Mat Lawrence, COO, Easy Agile
Even with well-established teams, velocity can be affected by factors like heightened complexity with dependencies scheduled together, or even just the average number of story points per ticket. If a team has scheduled a lot of low-complexity tickets, their process might not handle the throughput required. Alternatively having fewer high-complexity tickets could drastically increase the effort required by other team members to review the work. Either situation could affect velocity, but both represent bottlenecks.
Any measured change in velocity could be due to a number of other factors, like capacity shifting through changes in headcount with team members being absent due to illness or planned leave. The reality is that the environment is rarely sterile and controlled.
Relative velocity
Many organizations may feel tempted to report on story points, and velocity reports are readily available in Jira. Still, they should be viewed with caution if they’re being used in a ‘team of teams’ context such as across an Agile Release Train. The different scales of reference across teams can make story points meaningless; what one team considers to be a 8-point task may be a 3-point task for another.
To many managers, the existence of an estimate implies the existence of an “actual”, and means that you should compare estimates to actuals, and make sure that estimates and actuals match up. When they don’t, that means people should learn to estimate better.

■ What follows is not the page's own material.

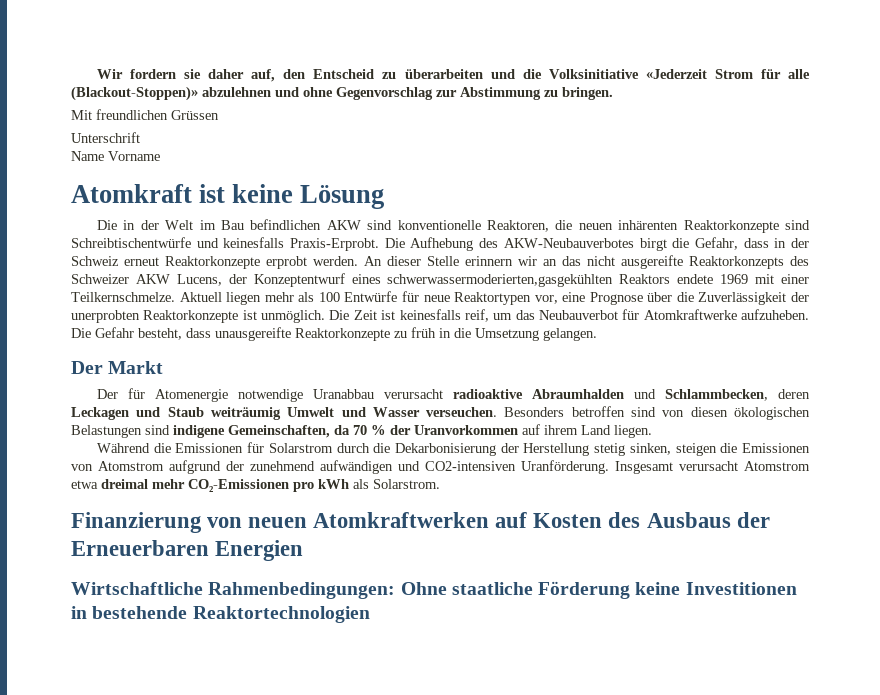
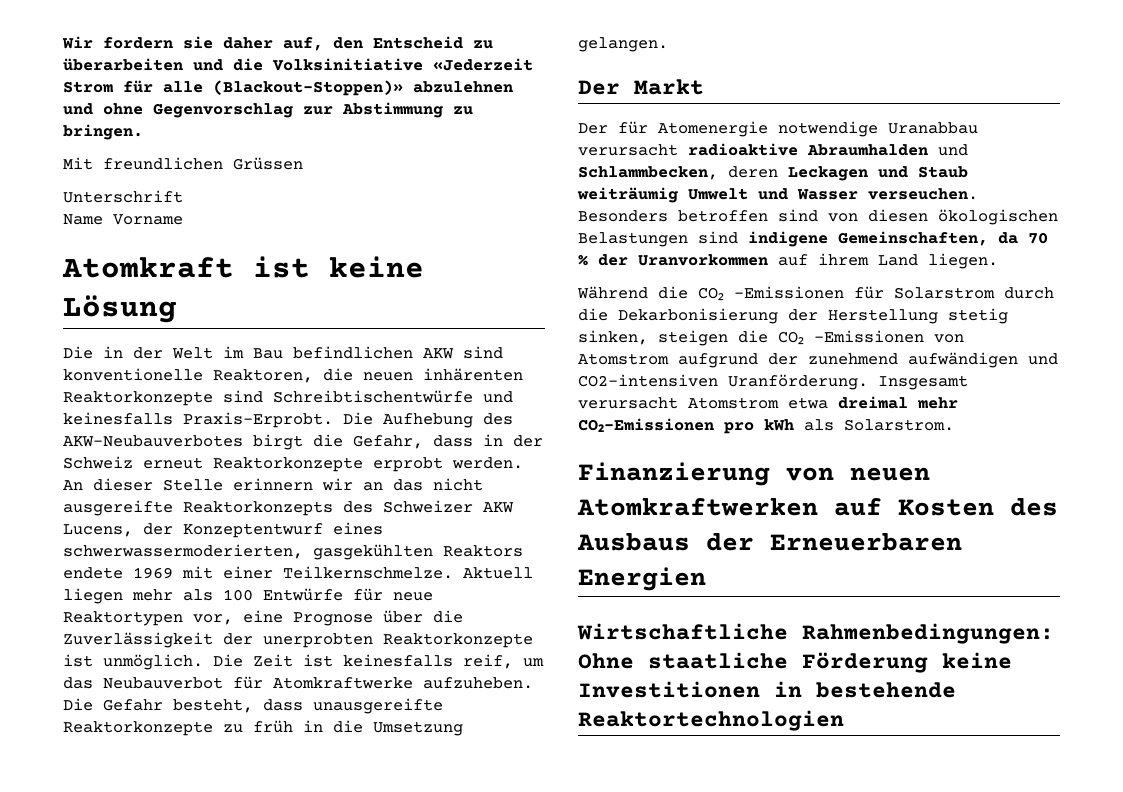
- An dieser Stelle erinnern wir an das nicht ausgereifte Reaktorkonzepts des Schweizer AKW Lucens, der Konzeptentwurf eines schwerwassermoderierten,gasgekühlten Reaktors endete 1969 mit einer Teilkernschmelze.
+ An dieser Stelle erinnern wir an das nicht ausgereifte Reaktorkonzepts des Schweizer AKW Lucens, der Konzeptentwurf eines schwerwassermoderierten, gasgekühlten Reaktors endete 1969 mit einer Teilkernschmelze.
- Während die Emissionen für Solarstrom durch die Dekarbonisierung der Herstellung stetig sinken, steigen die Emissionen von Atomstrom aufgrund der zunehmend aufwändigen und CO2-intensiven Uranförderung.
+ Während die CO₂ -Emissionen für Solarstrom durch die Dekarbonisierung der Herstellung stetig sinken, steigen die CO₂ -Emissionen von Atomstrom aufgrund der zunehmend aufwändigen und CO2-intensiven Uranförderung.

So if the existence of an estimate causes management to take their eye off the ball of value and instead focus on improving estimates, it takes attention from the central purpose, which is to deliver real value quickly.Ron Jefferies
Co-Author of the Manifesto for Agile Software Development
Story Points RevisitedSeeking value
However, story points are still a valuable tool when used appropriately. Reporting story points to the team using them and providing insights into their unique trends could help them gain more self-awareness and avoid common pitfalls. Teams who are seeking to improve how they’re working may wish to monitor their velocity over time as they implement new strategies.

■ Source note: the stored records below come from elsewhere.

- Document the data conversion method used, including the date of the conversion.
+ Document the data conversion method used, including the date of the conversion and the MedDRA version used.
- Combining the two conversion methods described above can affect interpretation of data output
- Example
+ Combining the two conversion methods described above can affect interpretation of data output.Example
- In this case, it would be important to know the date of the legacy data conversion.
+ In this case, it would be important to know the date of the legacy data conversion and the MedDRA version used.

Certainly, teams working together over an extended period will come to a shared understanding of what a 3 story point task feels like to them. And there is value in the discussion and exploration that is needed to get to that point of shared understanding. The case for 8 story points as opposed to 3 may reveal a complexity that had not been considered, or it may reveal a new perspective that helps the work be broken down more effectively. It could also question whether the work is worth pursuing at all, and highlight that a new approach is needed.

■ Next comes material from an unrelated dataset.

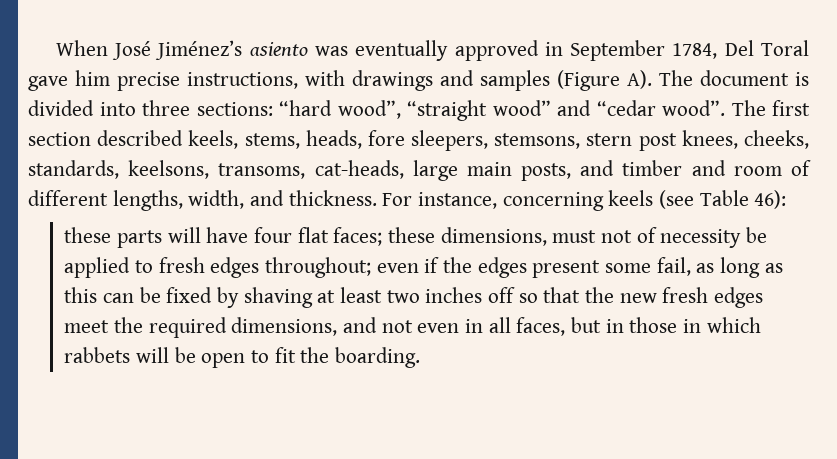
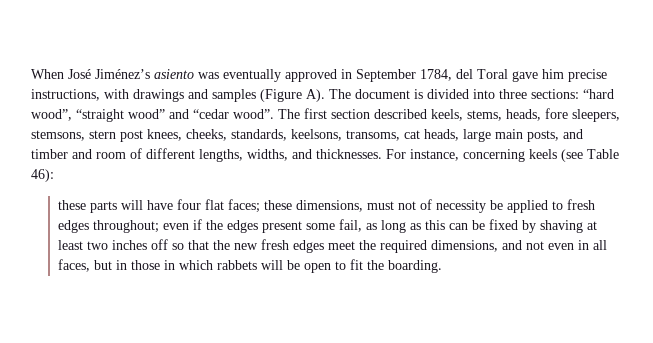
- When José Jiménez’s asiento was eventually approved in September 1784, Del Toral gave him precise instructions, with drawings and samples (Figure A). The document is divided into three sections: “hard wood”, “straight wood” and “cedar wood”.
+ When José Jiménez’s asiento was eventually approved in September 1784, del Toral gave him precise instructions, with drawings and samples (Figure A). The document is divided into three sections: “hard wood”, “straight wood” and “cedar wood”.
- The first section described keels, stems, heads, fore sleepers, stemsons, stern post knees, cheeks, standards, keelsons, transoms, cat-heads, large main posts, and timber and room of different lengths, width, and thickness.
+ The first section described keels, stems, heads, fore sleepers, stemsons, stern post knees, cheeks, standards, keelsons, transoms, cat heads, large main posts, and timber and room of different lengths, widths, and thicknesses.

The value of story points for me (as a Developer and a Founder) is the conversations where the issue is discussed by people with diverse perspectives. Velocity is only relatively accurate in long-run teams with high retention.
Dave Elkan, Co-CEO, Easy Agile
At a company level, story points can be used to understand systemic problems by monitoring trends over time. While this reporting might not provide an objective measure, it can provide insights into progress across an Agile Release Train. However, using story point completion as a measure of individual or team performance should be viewed with considerable caution.
Story points are a useful estimation tool for comparing relative effort, but they depend on shared points of reference, and different teams will have different scales. Even established teams may notice velocity changes over time. For this reason, and while velocity reporting can provide insights into the team's progress, it must be remembered that story points were designed for an estimation of effort, rather than a measure. And at the end of the day, we’re in the business of producing great software, not great estimates.
Looking to focus your team on improvement? Easy Agile TeamRhythm helps you turn insights into action with team retrospectives linked to your agile board in Jira, to improve your ways of working and make your next release better than the last. Turn an action item into a Jira issue in just a few clicks, then schedule the work on the user story map to ensure your ideas aren’t lost at the end of the retrospective.
Many thanks to Satvik Sharma, John Folder, Mat Lawrence, Dave Elkan, Henri Seymour, and Robin D Bailey for contributing their expertise and experience to this article.
- Workflow
How to use story points for agile estimation
Story points can be a little confusing and are often misunderstood. Story points are an important part of user story mapping, and many agile teams use them when planning their work. But they aren't as simple as adding numbers to tasks or estimating how long a job will take.
Even if you’ve been using story points for a while, you’ll find that different teams and organizations will use them differently.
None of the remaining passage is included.